Would you return the data below exactly as it stands, with every picture left out?

» EXTRACTED RECORDS
BEGIN
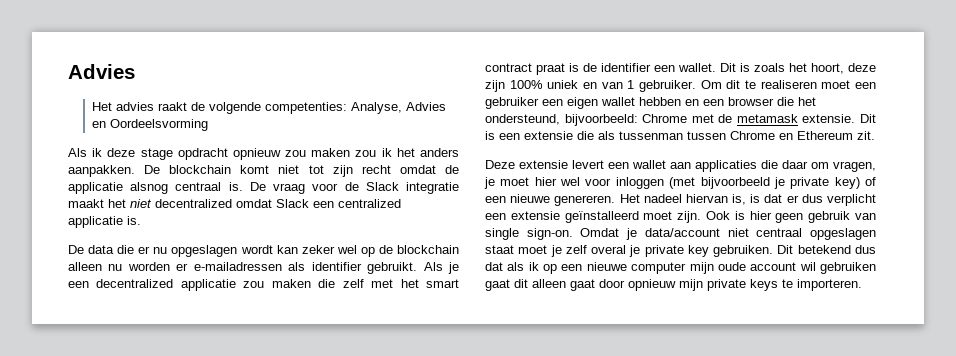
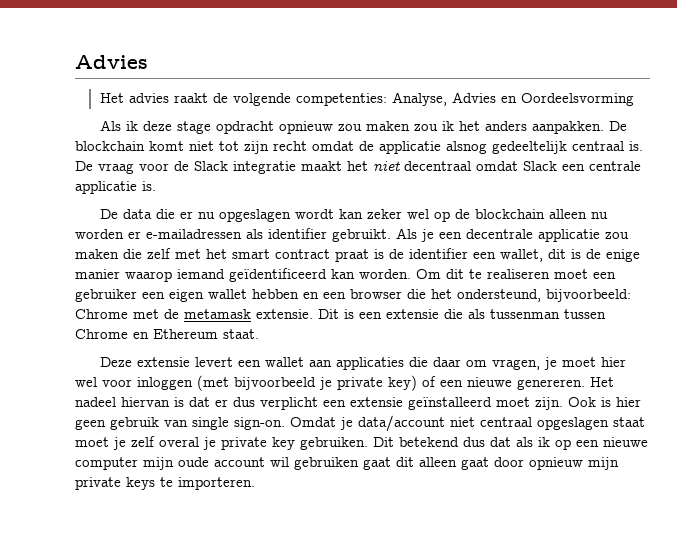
(169, 188) none -> [492,141,567,154] gedeeltelijk
[155,199,232,208] decentralized -> [404,161,471,171] decentraal
[338,199,401,208] centralized -> [589,161,641,171] centrale
[96,279,174,288] decentralized -> [466,229,533,239] decentrale
[678,63,876,74] [485,80,696,92] wallet. Dit is zoals het hoort, deze zijn 100% uniek en van 1 gebruiker. -> [500,249,640,262] [75,268,411,282] wallet, dit is de enige manier waarop iemand geïdentificeerd kan worden.
[857,131,875,140] zit. -> [223,329,259,339] staat.
[732,194,747,205] is, -> (170, 402) none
END
» WRITTEN SOLUTION
(169, 188) none -> [492,141,567,154] gedeeltelijk
[155,199,232,208] decentralized -> [404,161,471,171] decentraal
[338,199,401,208] centralized -> [589,161,641,171] centrale
[96,279,174,288] decentralized -> [466,229,533,239] decentrale
[678,63,876,74] [485,80,696,92] wallet. Dit is zoals het hoort, deze zijn 100% uniek en van 1 gebruiker. -> [500,249,640,262] [75,268,411,282] wallet, dit is de enige manier waarop iemand geïdentificeerd kan worden.
[857,131,875,140] zit. -> [223,329,259,339] staat.
[732,194,747,205] is, -> (170, 402) none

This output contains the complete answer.